An excerpt from

Fire Never Sleeps
by Carla Hartsfield


For close to a year she’s watched
a hairline crack in her kitchen tile;
the woman expects offshoots,
leading to more imperfections.

Like splinters in layers of paint
fallen from the old cupboard drawers,
where her grandmother’s broken sugar bowl
is stored, one knife-blade crack
marring its antique surface.

Upstairs in the bathroom
she inspects her skin,
the mirror’s edges cracked
where her son bangs
his drinking glass.

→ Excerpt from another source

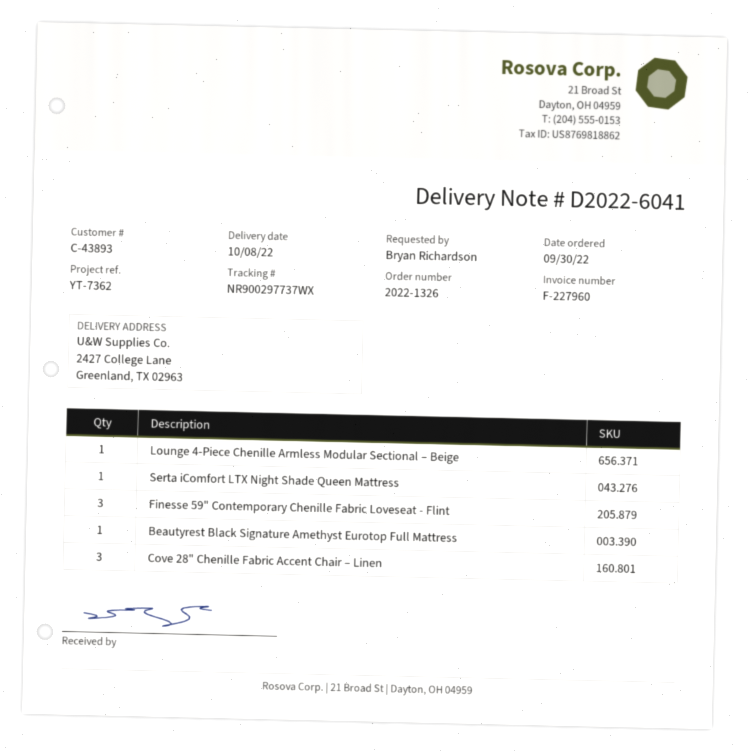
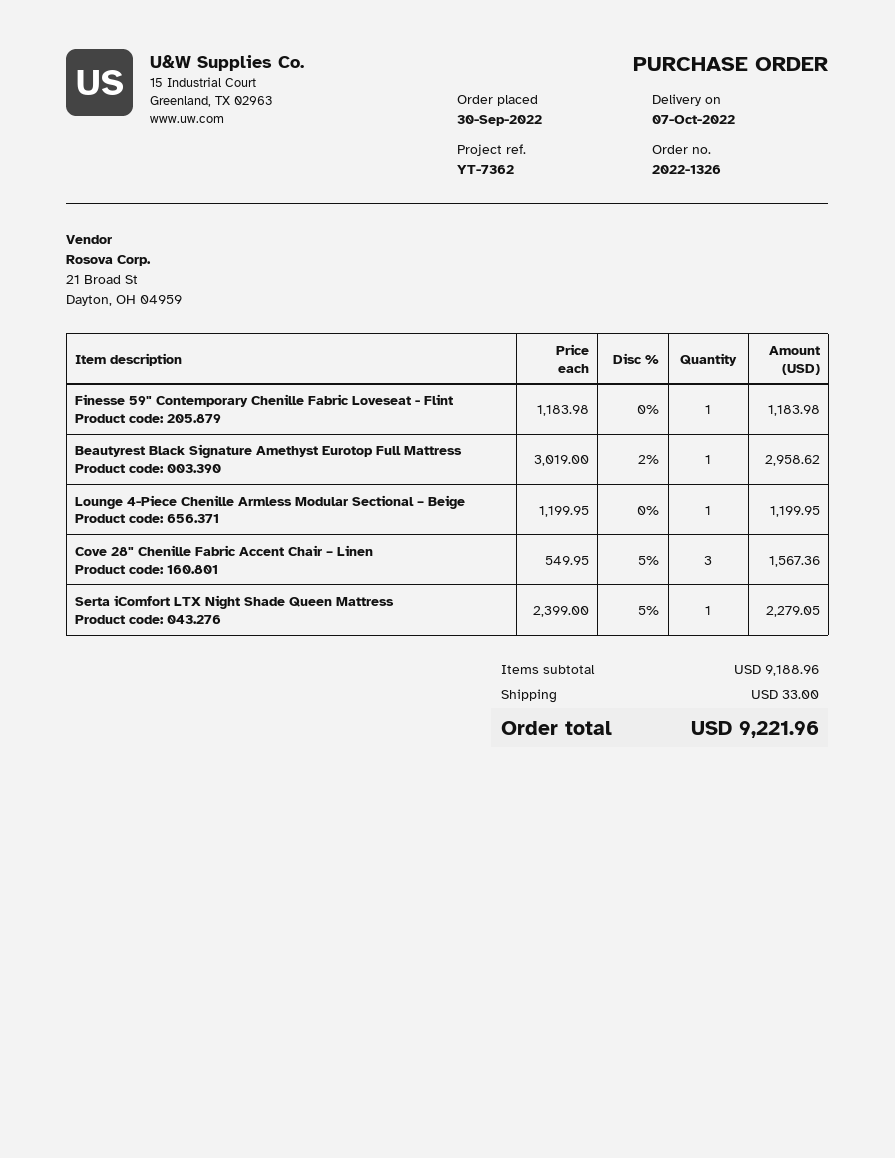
delivery date: 2022-10-08 -> 2022-10-07
Finesse 59" Contemporary Chenille Fabric Loveseat - Flint: 3 -> 1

Stricken,

she peers at her broken image.
the woman sees faint lines beginning,
her days chopped into pieces,
fractures in her thought
confirming a shortening life.

She wants to stop the cracks,
hearing wind smash the door.
She studies faults in the breakage
like a surgeon before closure.


Broken Promises, divorce,
more cracks widening, deepening –
how many men’s hearts
has she buried,
hoping for death,
though they grow back
in the dream where
she shops for produce
with her father.

Cucumbers and lettuce
disappear from her basket,
her father lost in the store.
She catches him, finally,
near tomatoes, big
as watermelons,
and before she can stop him
he starts to slice.


The woman is incapable
of falling in love,
is increasingly more excited
by trees draped with snow,
their spiked limbs
and tortured shapes
shattering her windows.

She only worries once
the ice starts to drop,
its sound like china
crashing to the floor.
And the trees sharp fingers
darting carelessly like knives,
tempting her to reach for them.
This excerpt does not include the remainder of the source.